══ DATA SHOWN ══

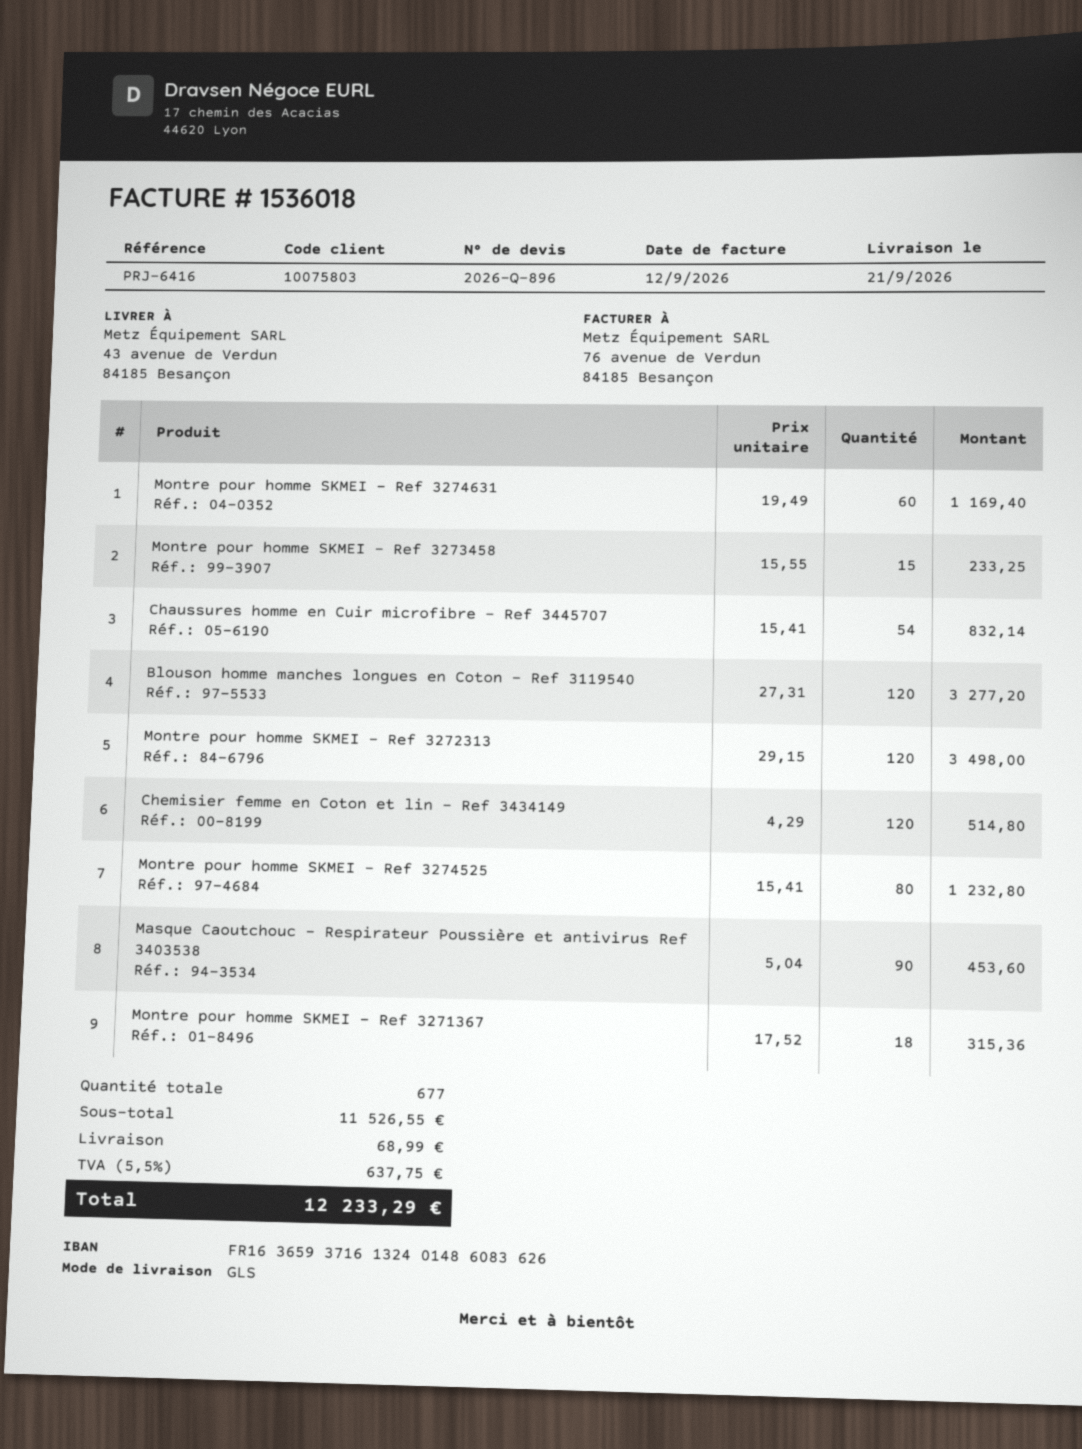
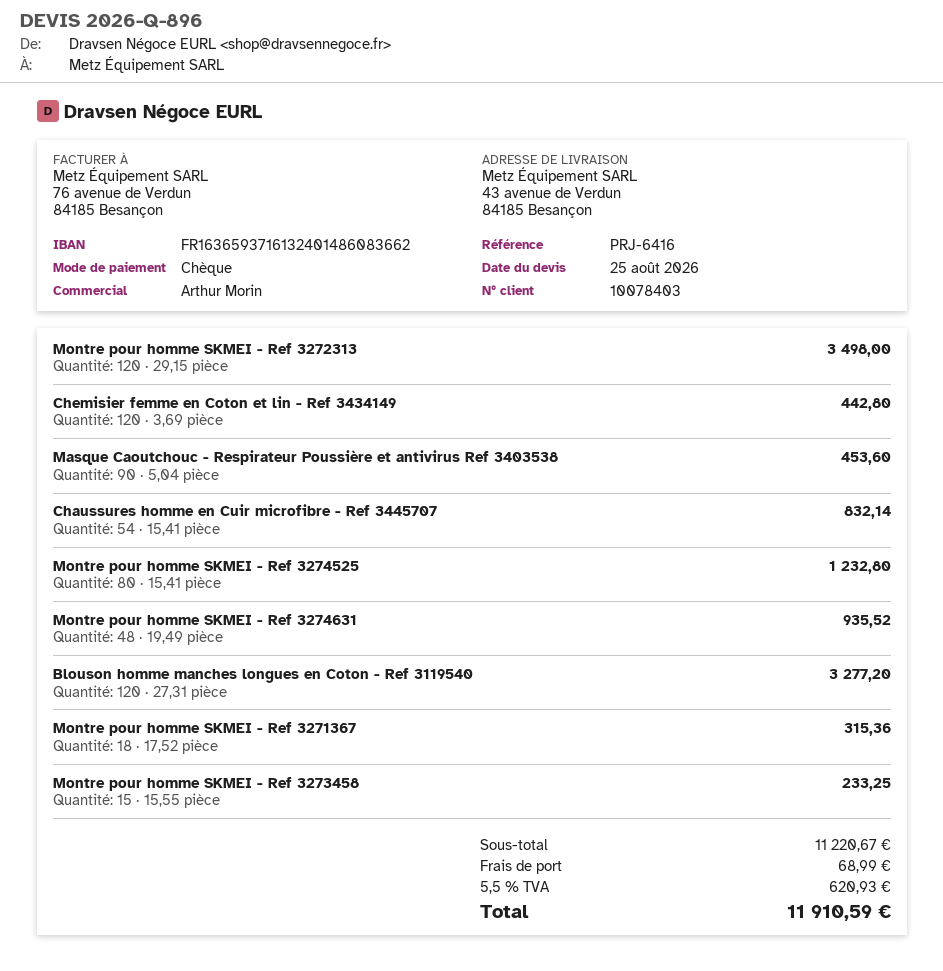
customer number: 10075803 -> 10078403
bank account: FR1636593716132401486083626 -> FR1636593716132401486083662
Montre pour homme SKMEI - Ref 3274631: 60 x 19.49 = 1169.40 -> 48 x 19.49 = 935.52
Chemisier femme en Coton et lin - Ref 3434149: 120 x 4.29 = 514.80 -> 120 x 3.69 = 442.80
subtotal: 11526.55 -> 11220.67
tax: 5.5% = 637.75 -> 5.5% = 620.93
total: 12233.29 -> 11910.59

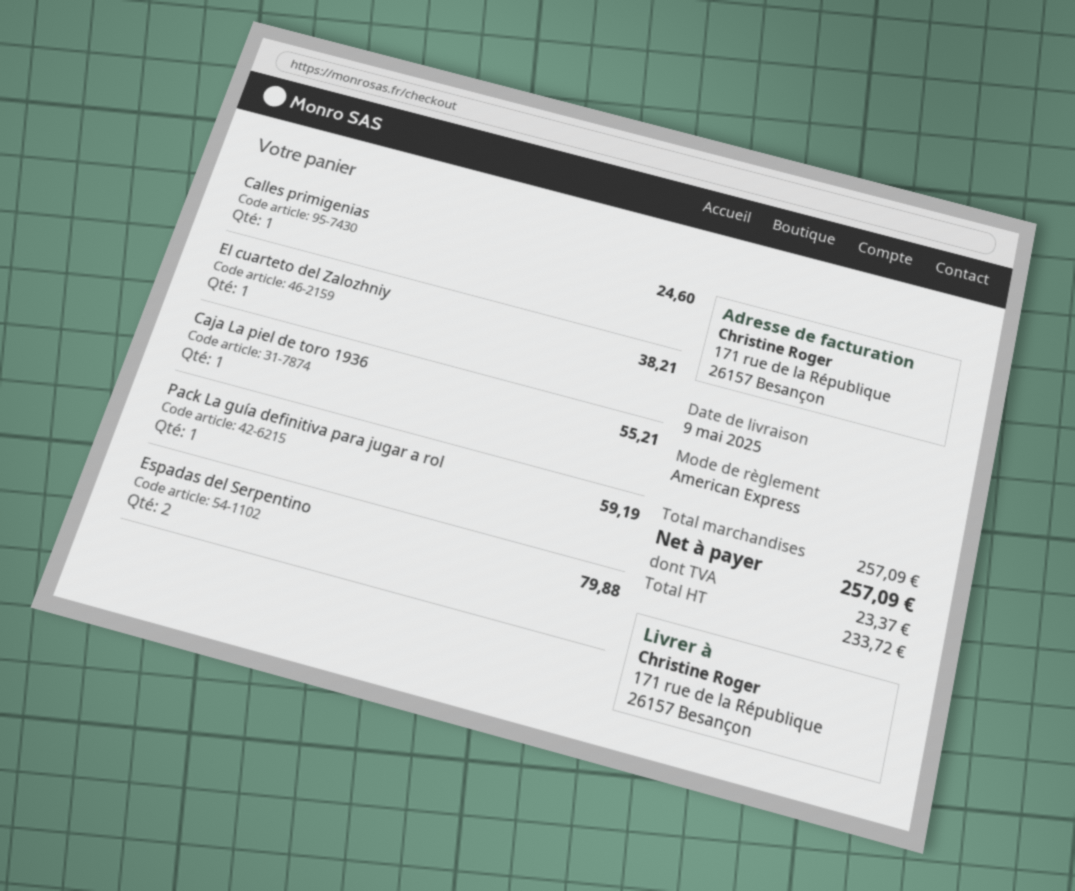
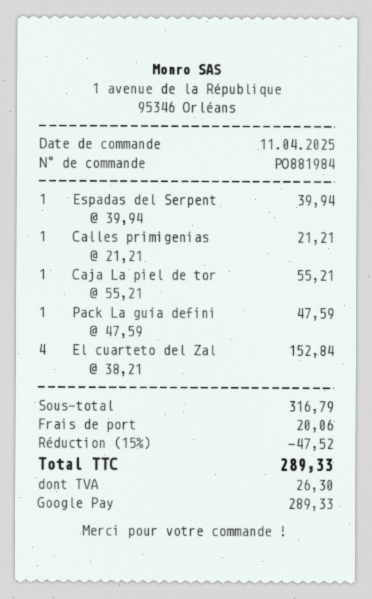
payment method: American Express -> Google Pay
Calles primigenias: 1 for 24.60 -> 1 for 21.21
El cuarteto del Zalozhniy: 1 for 38.21 -> 4 for 152.84
Pack La guía definitiva para jugar a rol: 1 for 59.19 -> 1 for 47.59
Espadas del Serpentino: 2 for 79.88 -> 1 for 39.94
subtotal: 257.09 -> 316.79
discount: none -> 15% = 47.52
shipping: none -> 20.06
tax: 23.37 -> 26.30
total: 257.09 -> 289.33

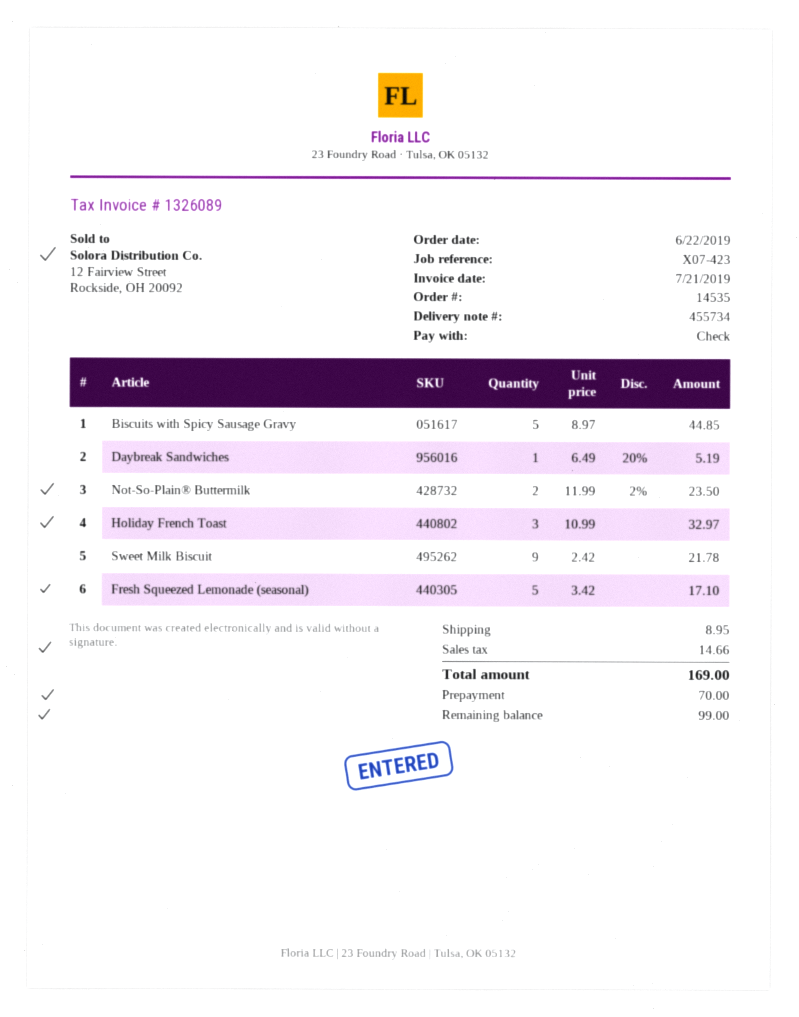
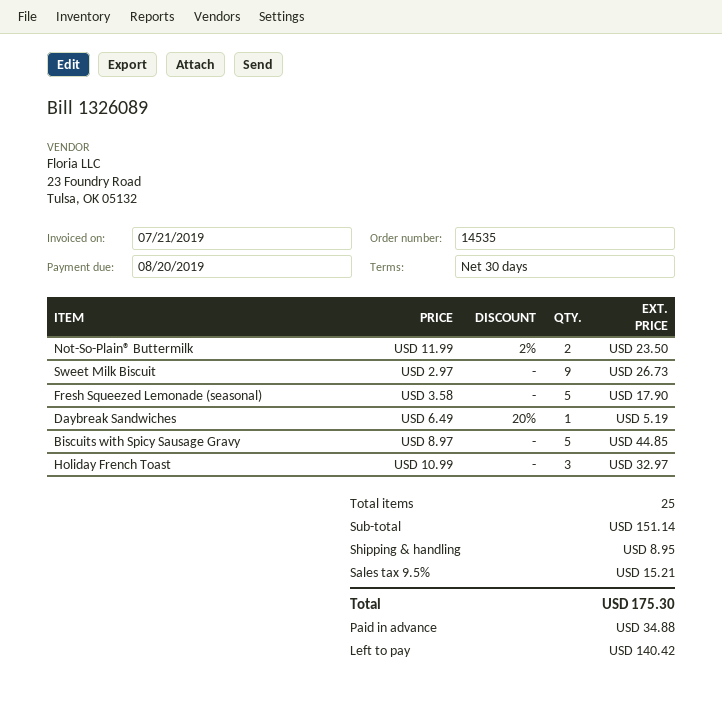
Sweet Milk Biscuit: 9 x 2.42 = 21.78 -> 9 x 2.97 = 26.73
Fresh Squeezed Lemonade (seasonal): 5 x 3.42 = 17.10 -> 5 x 3.58 = 17.90
tax: 14.66 -> 15.21
total: 169.00 -> 175.30
deposit: 70.00 -> 34.88
balance: 99.00 -> 140.42

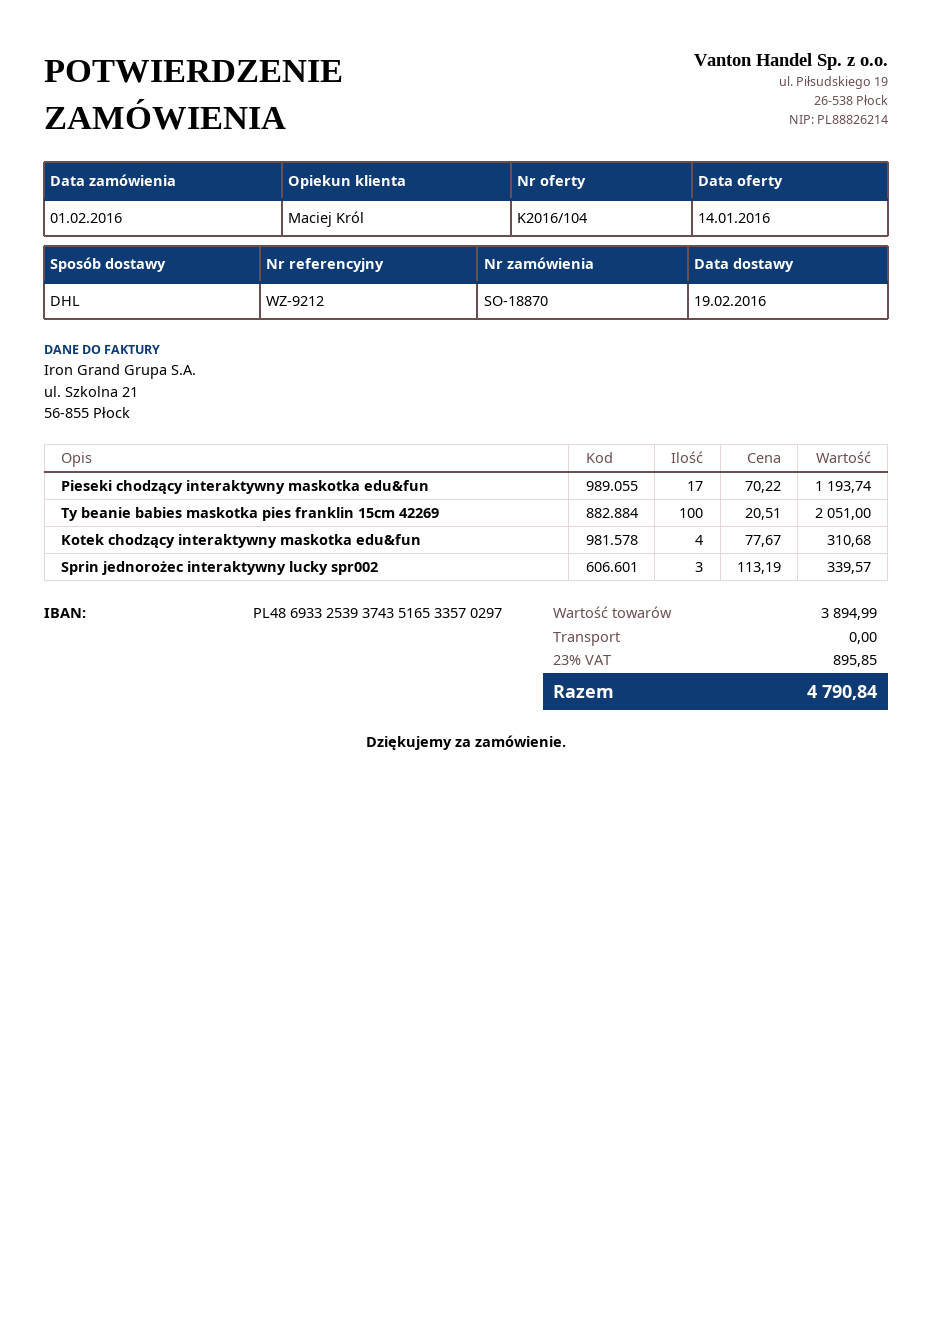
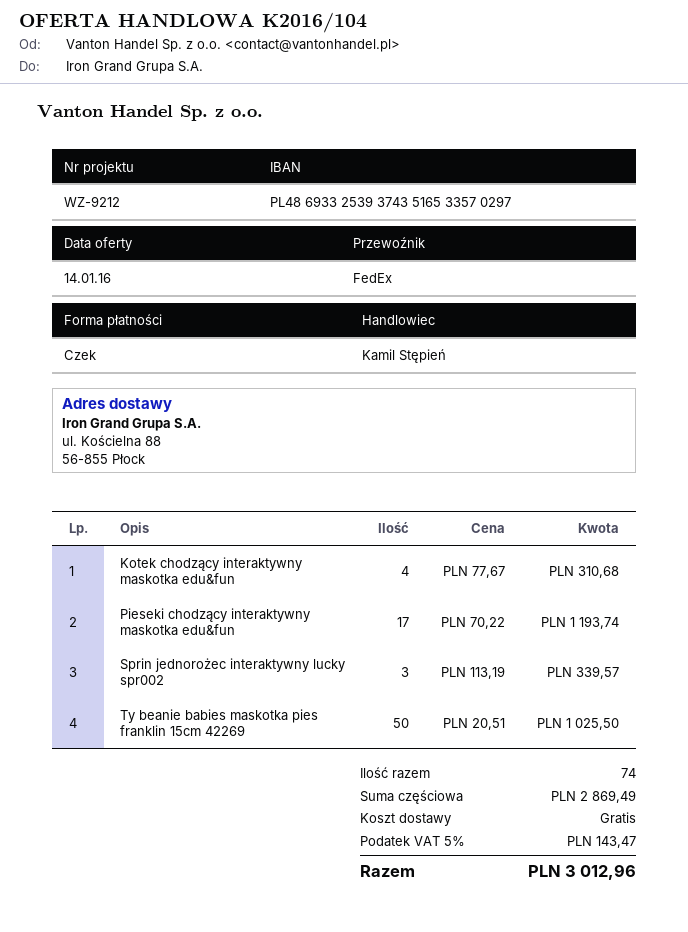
sales rep: Maciej Król -> Kamil Stępień
shipping method: DHL -> FedEx
Ty beanie babies maskotka pies franklin 15cm 42269: 100 x 20.51 = 2051.00 -> 50 x 20.51 = 1025.50
subtotal: 3894.99 -> 2869.49
tax: 23% = 895.85 -> 5% = 143.47
total: 4790.84 -> 3012.96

═══

WHAT IS NEEDED> A word-for-word reproduction is needed of the lines above from the line containing "total: 12233.29 -> 11910.59" through the line containing "tax: 23% = 895.85 -> 5% = 143.47", with both ends kept and no pictures.

RESULT BELOW>
total: 12233.29 -> 11910.59

payment method: American Express -> Google Pay
Calles primigenias: 1 for 24.60 -> 1 for 21.21
El cuarteto del Zalozhniy: 1 for 38.21 -> 4 for 152.84
Pack La guía definitiva para jugar a rol: 1 for 59.19 -> 1 for 47.59
Espadas del Serpentino: 2 for 79.88 -> 1 for 39.94
subtotal: 257.09 -> 316.79
discount: none -> 15% = 47.52
shipping: none -> 20.06
tax: 23.37 -> 26.30
total: 257.09 -> 289.33

Sweet Milk Biscuit: 9 x 2.42 = 21.78 -> 9 x 2.97 = 26.73
Fresh Squeezed Lemonade (seasonal): 5 x 3.42 = 17.10 -> 5 x 3.58 = 17.90
tax: 14.66 -> 15.21
total: 169.00 -> 175.30
deposit: 70.00 -> 34.88
balance: 99.00 -> 140.42

sales rep: Maciej Król -> Kamil Stępień
shipping method: DHL -> FedEx
Ty beanie babies maskotka pies franklin 15cm 42269: 100 x 20.51 = 2051.00 -> 50 x 20.51 = 1025.50
subtotal: 3894.99 -> 2869.49
tax: 23% = 895.85 -> 5% = 143.47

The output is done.